* Work order *
Each image should be skipped while the records are restated word for word.

* Records provided *

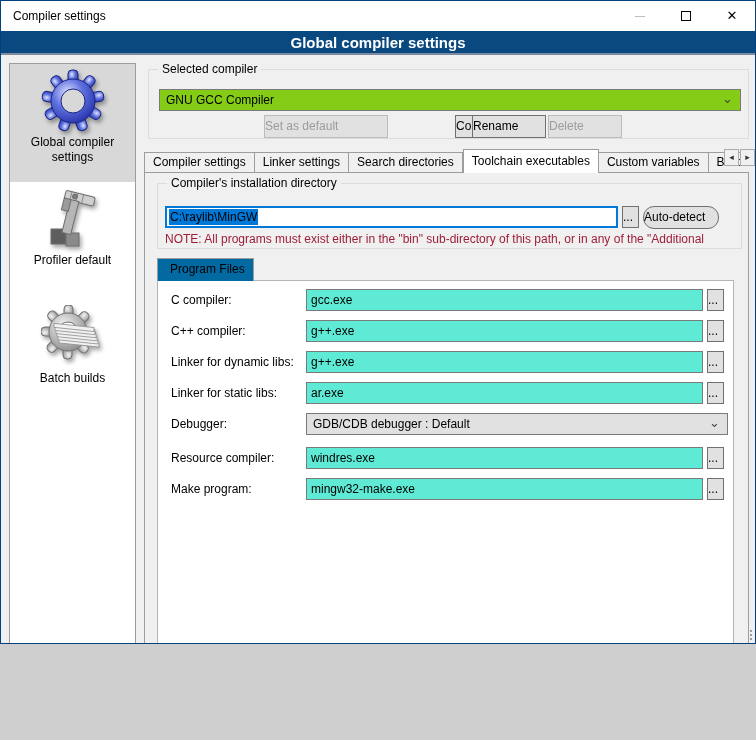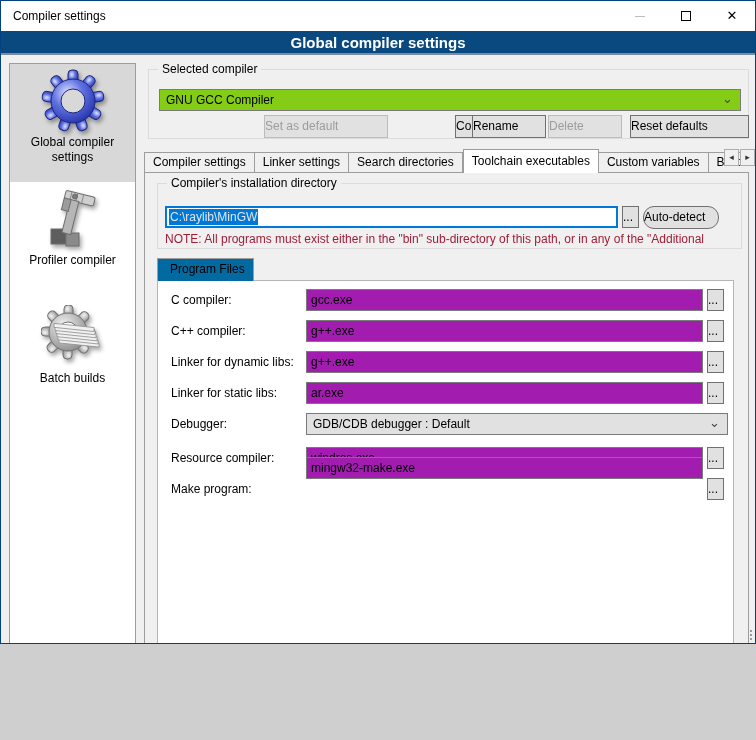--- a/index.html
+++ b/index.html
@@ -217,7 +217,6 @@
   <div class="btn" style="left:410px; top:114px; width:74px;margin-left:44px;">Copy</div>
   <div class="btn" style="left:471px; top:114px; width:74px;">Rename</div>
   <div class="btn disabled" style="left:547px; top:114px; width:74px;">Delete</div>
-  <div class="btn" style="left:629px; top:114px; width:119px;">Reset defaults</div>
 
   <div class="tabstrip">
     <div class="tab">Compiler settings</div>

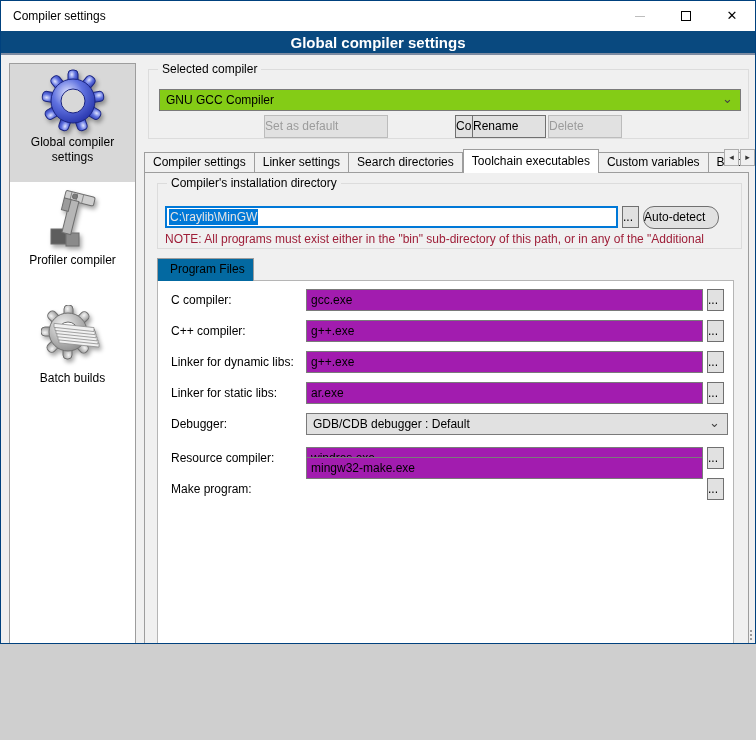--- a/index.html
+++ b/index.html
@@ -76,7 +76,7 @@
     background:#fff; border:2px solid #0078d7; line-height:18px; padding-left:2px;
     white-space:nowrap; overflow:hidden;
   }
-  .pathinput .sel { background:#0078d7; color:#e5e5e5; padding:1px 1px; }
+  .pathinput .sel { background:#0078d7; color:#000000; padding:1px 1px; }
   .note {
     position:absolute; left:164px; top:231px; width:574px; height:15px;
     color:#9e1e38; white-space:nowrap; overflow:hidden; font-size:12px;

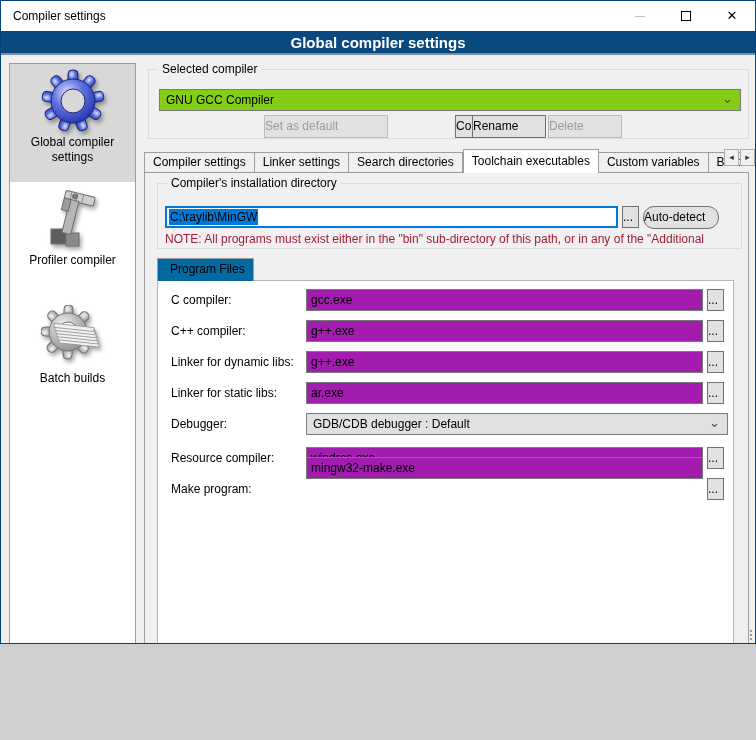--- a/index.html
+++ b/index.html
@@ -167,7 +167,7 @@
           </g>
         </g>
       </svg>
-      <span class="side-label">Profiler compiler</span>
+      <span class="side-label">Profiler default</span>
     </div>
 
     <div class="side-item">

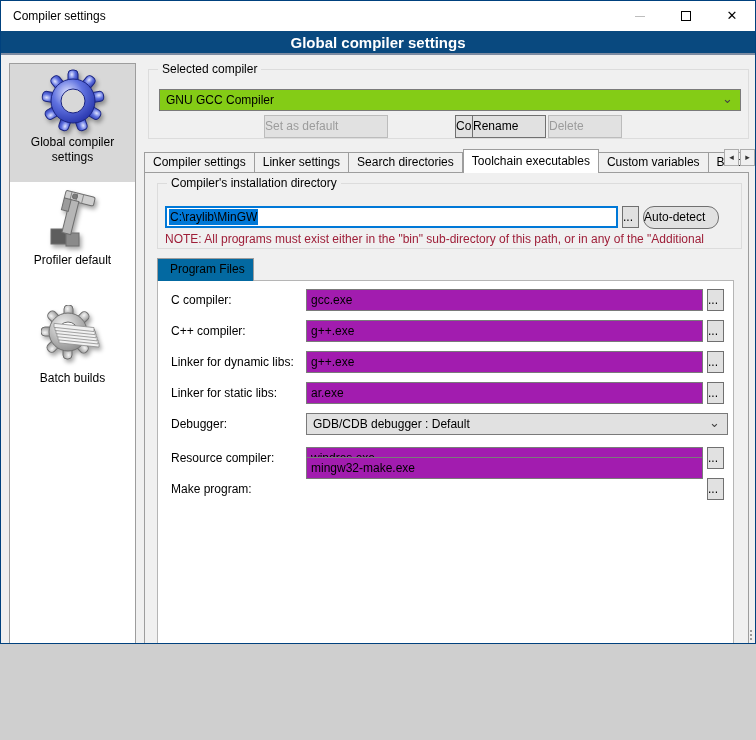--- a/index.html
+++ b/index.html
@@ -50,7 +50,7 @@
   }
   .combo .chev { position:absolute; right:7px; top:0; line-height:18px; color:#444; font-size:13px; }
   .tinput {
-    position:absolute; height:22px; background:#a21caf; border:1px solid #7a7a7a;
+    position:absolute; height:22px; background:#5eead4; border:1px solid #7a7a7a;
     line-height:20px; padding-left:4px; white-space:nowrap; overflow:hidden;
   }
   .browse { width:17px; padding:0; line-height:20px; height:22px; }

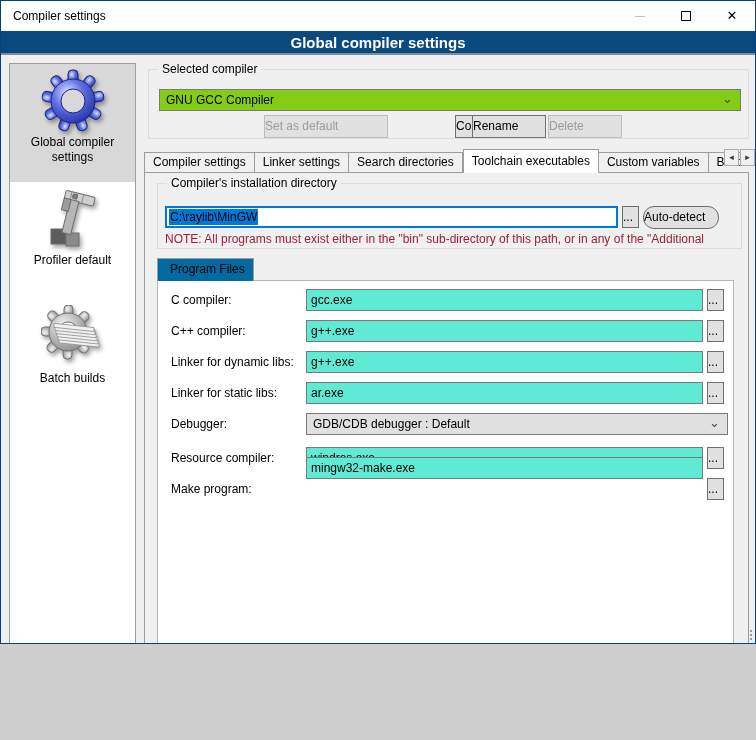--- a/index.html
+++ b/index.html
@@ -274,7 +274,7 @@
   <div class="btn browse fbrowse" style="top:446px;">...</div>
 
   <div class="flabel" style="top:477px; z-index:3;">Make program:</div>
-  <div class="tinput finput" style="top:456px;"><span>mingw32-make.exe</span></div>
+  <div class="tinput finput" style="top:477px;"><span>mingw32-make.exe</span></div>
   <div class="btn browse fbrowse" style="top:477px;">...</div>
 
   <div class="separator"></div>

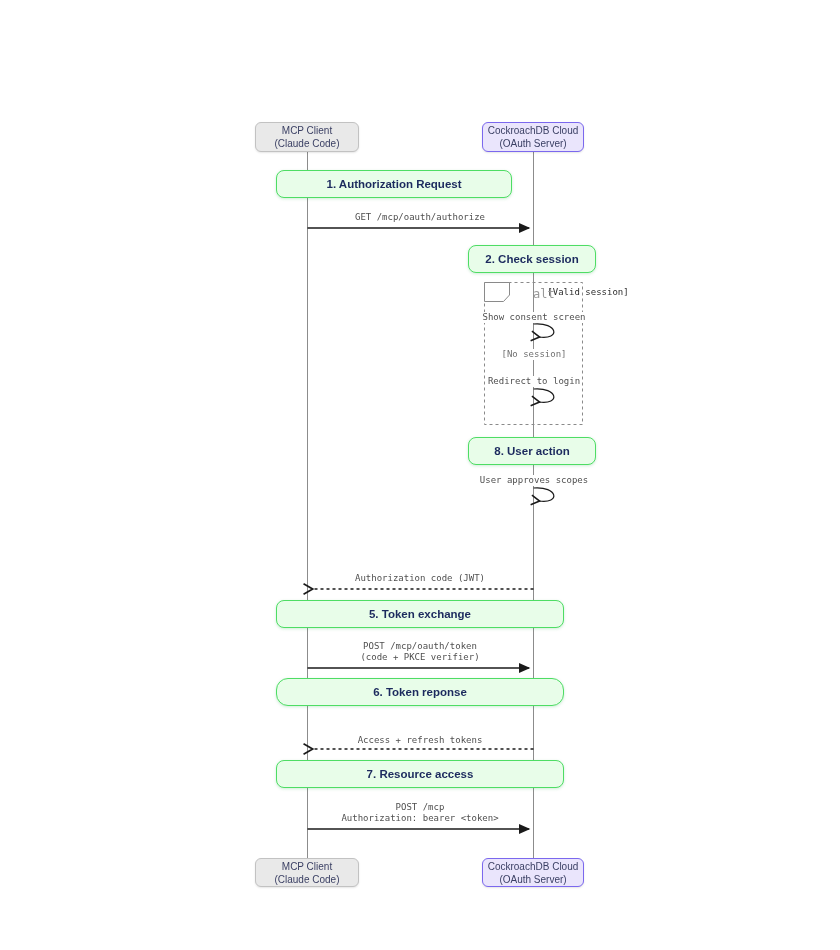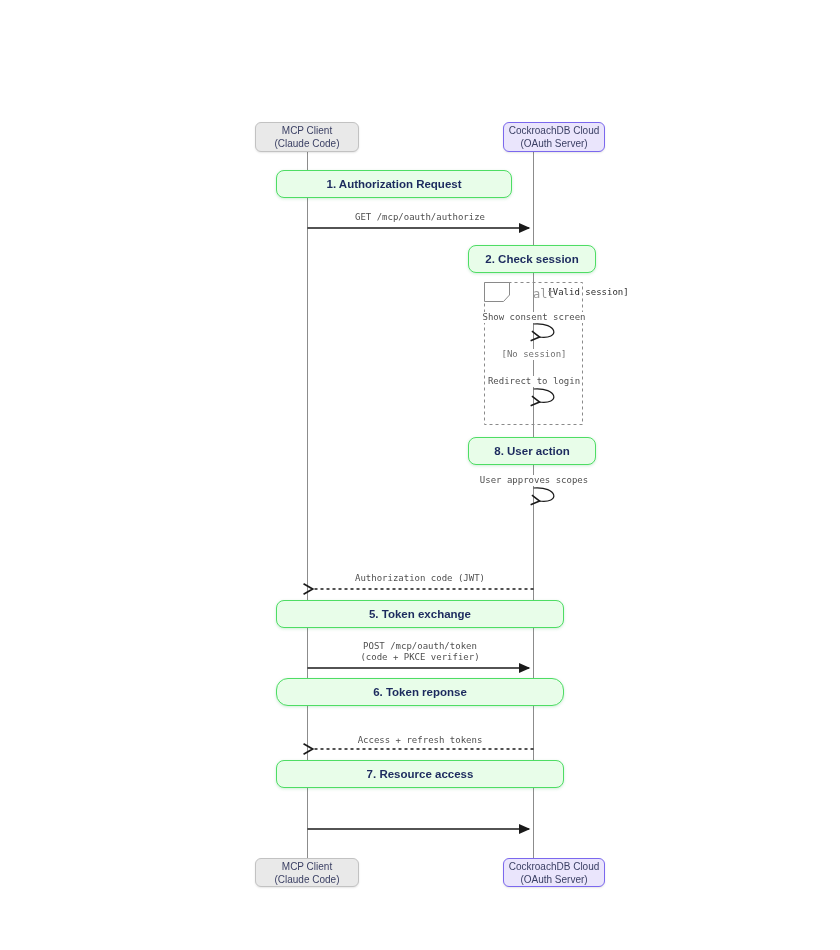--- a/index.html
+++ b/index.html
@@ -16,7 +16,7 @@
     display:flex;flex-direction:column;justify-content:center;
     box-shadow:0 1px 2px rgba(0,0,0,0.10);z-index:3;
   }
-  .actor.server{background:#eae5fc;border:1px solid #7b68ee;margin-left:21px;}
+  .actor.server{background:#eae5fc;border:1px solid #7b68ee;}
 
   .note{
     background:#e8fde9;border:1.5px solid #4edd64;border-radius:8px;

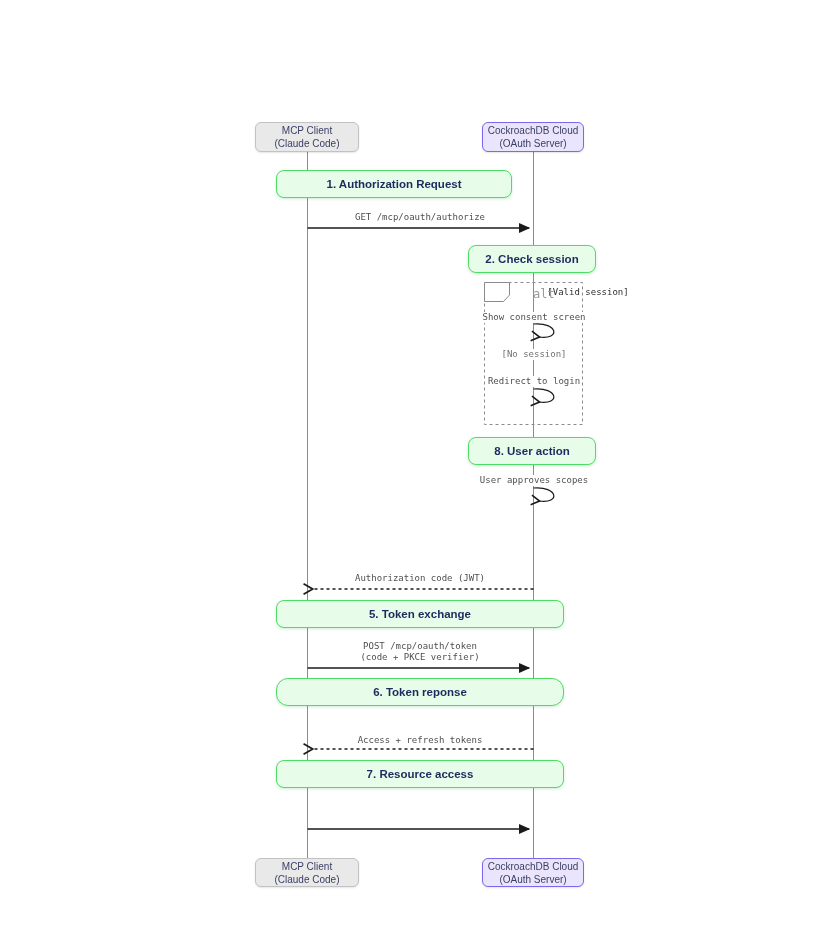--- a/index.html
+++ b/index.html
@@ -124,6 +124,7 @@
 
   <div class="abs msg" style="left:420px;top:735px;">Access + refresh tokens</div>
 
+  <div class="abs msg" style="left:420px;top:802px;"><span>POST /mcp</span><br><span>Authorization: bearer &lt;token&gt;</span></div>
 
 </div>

* Your solution *
--- a/index.html
+++ b/index.html
@@ -217,7 +217,6 @@
   <div class="btn" style="left:410px; top:114px; width:74px;margin-left:44px;">Copy</div>
   <div class="btn" style="left:471px; top:114px; width:74px;">Rename</div>
   <div class="btn disabled" style="left:547px; top:114px; width:74px;">Delete</div>
-  <div class="btn" style="left:629px; top:114px; width:119px;">Reset defaults</div>
 
   <div class="tabstrip">
     <div class="tab">Compiler settings</div>

--- a/index.html
+++ b/index.html
@@ -76,7 +76,7 @@
     background:#fff; border:2px solid #0078d7; line-height:18px; padding-left:2px;
     white-space:nowrap; overflow:hidden;
   }
-  .pathinput .sel { background:#0078d7; color:#e5e5e5; padding:1px 1px; }
+  .pathinput .sel { background:#0078d7; color:#000000; padding:1px 1px; }
   .note {
     position:absolute; left:164px; top:231px; width:574px; height:15px;
     color:#9e1e38; white-space:nowrap; overflow:hidden; font-size:12px;

--- a/index.html
+++ b/index.html
@@ -167,7 +167,7 @@
           </g>
         </g>
       </svg>
-      <span class="side-label">Profiler compiler</span>
+      <span class="side-label">Profiler default</span>
     </div>
 
     <div class="side-item">

--- a/index.html
+++ b/index.html
@@ -50,7 +50,7 @@
   }
   .combo .chev { position:absolute; right:7px; top:0; line-height:18px; color:#444; font-size:13px; }
   .tinput {
-    position:absolute; height:22px; background:#a21caf; border:1px solid #7a7a7a;
+    position:absolute; height:22px; background:#5eead4; border:1px solid #7a7a7a;
     line-height:20px; padding-left:4px; white-space:nowrap; overflow:hidden;
   }
   .browse { width:17px; padding:0; line-height:20px; height:22px; }

--- a/index.html
+++ b/index.html
@@ -274,7 +274,7 @@
   <div class="btn browse fbrowse" style="top:446px;">...</div>
 
   <div class="flabel" style="top:477px; z-index:3;">Make program:</div>
-  <div class="tinput finput" style="top:456px;"><span>mingw32-make.exe</span></div>
+  <div class="tinput finput" style="top:477px;"><span>mingw32-make.exe</span></div>
   <div class="btn browse fbrowse" style="top:477px;">...</div>
 
   <div class="separator"></div>

--- a/index.html
+++ b/index.html
@@ -16,7 +16,7 @@
     display:flex;flex-direction:column;justify-content:center;
     box-shadow:0 1px 2px rgba(0,0,0,0.10);z-index:3;
   }
-  .actor.server{background:#eae5fc;border:1px solid #7b68ee;margin-left:21px;}
+  .actor.server{background:#eae5fc;border:1px solid #7b68ee;}
 
   .note{
     background:#e8fde9;border:1.5px solid #4edd64;border-radius:8px;

--- a/index.html
+++ b/index.html
@@ -124,6 +124,7 @@
 
   <div class="abs msg" style="left:420px;top:735px;">Access + refresh tokens</div>
 
+  <div class="abs msg" style="left:420px;top:802px;"><span>POST /mcp</span><br><span>Authorization: bearer &lt;token&gt;</span></div>
 
 </div>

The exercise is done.